Segment Start: Data supplied
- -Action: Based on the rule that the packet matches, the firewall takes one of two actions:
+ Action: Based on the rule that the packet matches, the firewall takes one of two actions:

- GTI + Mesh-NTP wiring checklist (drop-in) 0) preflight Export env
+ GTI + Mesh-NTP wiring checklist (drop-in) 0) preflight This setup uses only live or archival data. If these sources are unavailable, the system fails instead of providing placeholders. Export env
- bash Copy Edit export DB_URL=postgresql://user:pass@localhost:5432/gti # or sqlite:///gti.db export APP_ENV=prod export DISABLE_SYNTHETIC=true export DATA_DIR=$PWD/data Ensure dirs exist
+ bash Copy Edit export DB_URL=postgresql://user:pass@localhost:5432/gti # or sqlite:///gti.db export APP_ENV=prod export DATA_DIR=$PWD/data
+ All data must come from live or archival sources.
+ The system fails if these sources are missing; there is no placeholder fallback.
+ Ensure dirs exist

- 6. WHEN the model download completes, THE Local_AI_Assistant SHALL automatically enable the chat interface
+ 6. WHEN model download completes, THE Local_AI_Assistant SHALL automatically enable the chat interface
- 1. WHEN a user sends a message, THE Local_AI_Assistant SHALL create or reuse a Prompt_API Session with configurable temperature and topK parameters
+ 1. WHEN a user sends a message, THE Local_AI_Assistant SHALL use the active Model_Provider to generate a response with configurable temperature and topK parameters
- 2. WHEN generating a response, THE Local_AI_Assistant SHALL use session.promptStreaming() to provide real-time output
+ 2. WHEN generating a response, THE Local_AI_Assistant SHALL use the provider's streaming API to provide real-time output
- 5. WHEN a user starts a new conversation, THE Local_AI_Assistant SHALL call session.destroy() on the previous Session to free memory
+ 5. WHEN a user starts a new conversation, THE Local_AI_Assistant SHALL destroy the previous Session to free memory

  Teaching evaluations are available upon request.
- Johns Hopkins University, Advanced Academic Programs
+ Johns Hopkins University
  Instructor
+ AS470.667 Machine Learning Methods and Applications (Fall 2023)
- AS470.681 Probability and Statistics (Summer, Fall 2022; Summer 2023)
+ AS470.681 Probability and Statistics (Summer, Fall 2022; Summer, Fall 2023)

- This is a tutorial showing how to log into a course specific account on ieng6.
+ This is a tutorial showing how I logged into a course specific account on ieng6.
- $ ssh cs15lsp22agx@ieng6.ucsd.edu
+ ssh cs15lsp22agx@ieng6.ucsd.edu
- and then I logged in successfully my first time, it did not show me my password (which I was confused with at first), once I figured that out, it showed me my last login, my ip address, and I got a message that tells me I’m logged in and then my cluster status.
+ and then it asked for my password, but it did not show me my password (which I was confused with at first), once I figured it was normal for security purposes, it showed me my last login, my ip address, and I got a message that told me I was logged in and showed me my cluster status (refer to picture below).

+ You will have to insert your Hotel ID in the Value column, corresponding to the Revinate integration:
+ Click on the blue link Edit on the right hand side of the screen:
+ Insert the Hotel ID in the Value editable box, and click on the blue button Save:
Segment End: Data supplied
Exercise details:
Once you have read the records above, set each one down again exactly.

Solution to the problem:
- -Action: Based on the rule that the packet matches, the firewall takes one of two actions:
+ Action: Based on the rule that the packet matches, the firewall takes one of two actions:

- GTI + Mesh-NTP wiring checklist (drop-in) 0) preflight Export env
+ GTI + Mesh-NTP wiring checklist (drop-in) 0) preflight This setup uses only live or archival data. If these sources are unavailable, the system fails instead of providing placeholders. Export env
- bash Copy Edit export DB_URL=postgresql://user:pass@localhost:5432/gti # or sqlite:///gti.db export APP_ENV=prod export DISABLE_SYNTHETIC=true export DATA_DIR=$PWD/data Ensure dirs exist
+ bash Copy Edit export DB_URL=postgresql://user:pass@localhost:5432/gti # or sqlite:///gti.db export APP_ENV=prod export DATA_DIR=$PWD/data
+ All data must come from live or archival sources.
+ The system fails if these sources are missing; there is no placeholder fallback.
+ Ensure dirs exist

- 6. WHEN the model download completes, THE Local_AI_Assistant SHALL automatically enable the chat interface
+ 6. WHEN model download completes, THE Local_AI_Assistant SHALL automatically enable the chat interface
- 1. WHEN a user sends a message, THE Local_AI_Assistant SHALL create or reuse a Prompt_API Session with configurable temperature and topK parameters
+ 1. WHEN a user sends a message, THE Local_AI_Assistant SHALL use the active Model_Provider to generate a response with configurable temperature and topK parameters
- 2. WHEN generating a response, THE Local_AI_Assistant SHALL use session.promptStreaming() to provide real-time output
+ 2. WHEN generating a response, THE Local_AI_Assistant SHALL use the provider's streaming API to provide real-time output
- 5. WHEN a user starts a new conversation, THE Local_AI_Assistant SHALL call session.destroy() on the previous Session to free memory
+ 5. WHEN a user starts a new conversation, THE Local_AI_Assistant SHALL destroy the previous Session to free memory

  Teaching evaluations are available upon request.
- Johns Hopkins University, Advanced Academic Programs
+ Johns Hopkins University
  Instructor
+ AS470.667 Machine Learning Methods and Applications (Fall 2023)
- AS470.681 Probability and Statistics (Summer, Fall 2022; Summer 2023)
+ AS470.681 Probability and Statistics (Summer, Fall 2022; Summer, Fall 2023)

- This is a tutorial showing how to log into a course specific account on ieng6.
+ This is a tutorial showing how I logged into a course specific account on ieng6.
- $ ssh cs15lsp22agx@ieng6.ucsd.edu
+ ssh cs15lsp22agx@ieng6.ucsd.edu
- and then I logged in successfully my first time, it did not show me my password (which I was confused with at first), once I figured that out, it showed me my last login, my ip address, and I got a message that tells me I’m logged in and then my cluster status.
+ and then it asked for my password, but it did not show me my password (which I was confused with at first), once I figured it was normal for security purposes, it showed me my last login, my ip address, and I got a message that told me I was logged in and showed me my cluster status (refer to picture below).

+ You will have to insert your Hotel ID in the Value column, corresponding to the Revinate integration:
+ Click on the blue link Edit on the right hand side of the screen:
+ Insert the Hotel ID in the Value editable box, and click on the blue button Save:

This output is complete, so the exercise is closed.